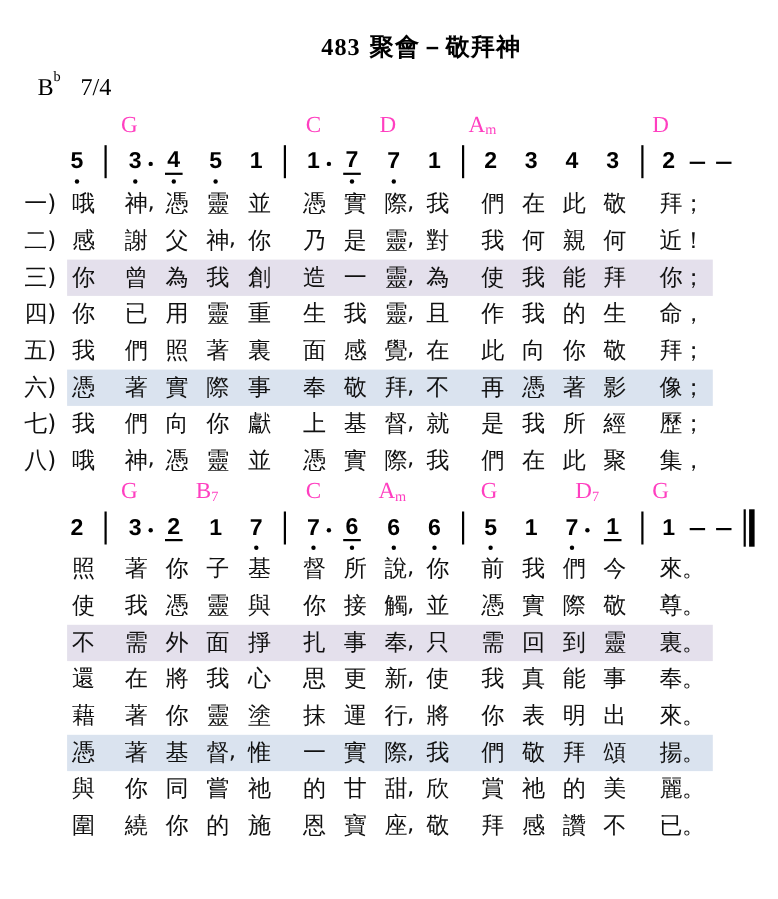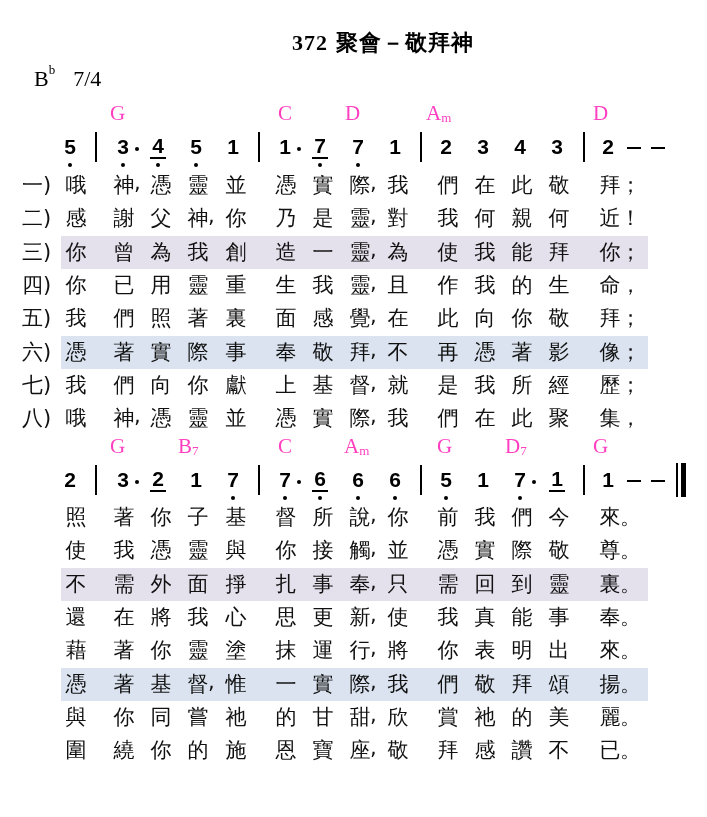--- a/index.html
+++ b/index.html
@@ -38,7 +38,7 @@
 <body>
 
 <div class="title">
-  <span>372</span><span class="t-cn">聚會－敬拜神</span>
+  <span>483</span><span class="t-cn">聚會－敬拜神</span>
 </div>
 <div class="key">
   <span>B</span><sup>b</sup><span class="time">7/4</span>

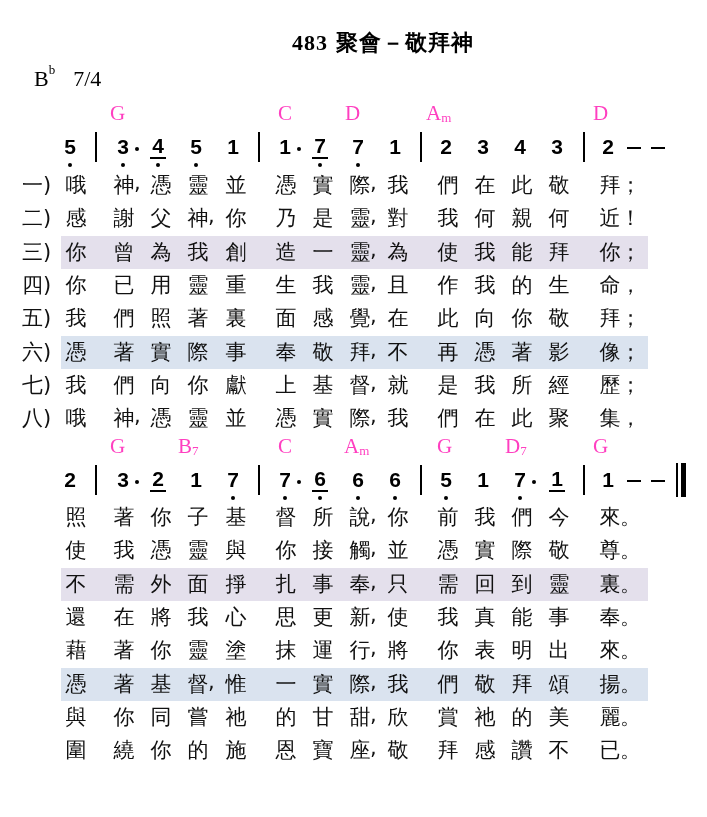--- a/index.html
+++ b/index.html
@@ -218,7 +218,7 @@
     <div class="chord" style="left: 278px; top: 434px;"><span>C</span></div>
     <div class="chord" style="left: 344px; top: 434px;"><span>A</span><sub>m</sub></div>
     <div class="chord" style="left: 437px; top: 434px;"><span>G</span></div>
-    <div class="chord" style="left: 505px; top: 434px;"><span>D</span><sub>7</sub></div>
+    <div class="chord" style="left: 523px; top: 434px;"><span>D</span><sub>7</sub></div>
     <div class="chord" style="left: 593px; top: 434px;"><span>G</span></div>
     <div class="note" style="left: 62px; top: 468px;">2</div>
     <div class="note" style="left: 115px; top: 468px;">3</div>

******************************

WORK REQUIRED:
Check all the records above and select each line where the string "span" is found.

EXERCISE RESPONSE:
-  <span>372</span><span class="t-cn">聚會－敬拜神</span>
+  <span>483</span><span class="t-cn">聚會－敬拜神</span>
   <span>B</span><sup>b</sup><span class="time">7/4</span>
     <div class="chord" style="left: 278px; top: 434px;"><span>C</span></div>
     <div class="chord" style="left: 344px; top: 434px;"><span>A</span><sub>m</sub></div>
     <div class="chord" style="left: 437px; top: 434px;"><span>G</span></div>
-    <div class="chord" style="left: 505px; top: 434px;"><span>D</span><sub>7</sub></div>
+    <div class="chord" style="left: 523px; top: 434px;"><span>D</span><sub>7</sub></div>
     <div class="chord" style="left: 593px; top: 434px;"><span>G</span></div>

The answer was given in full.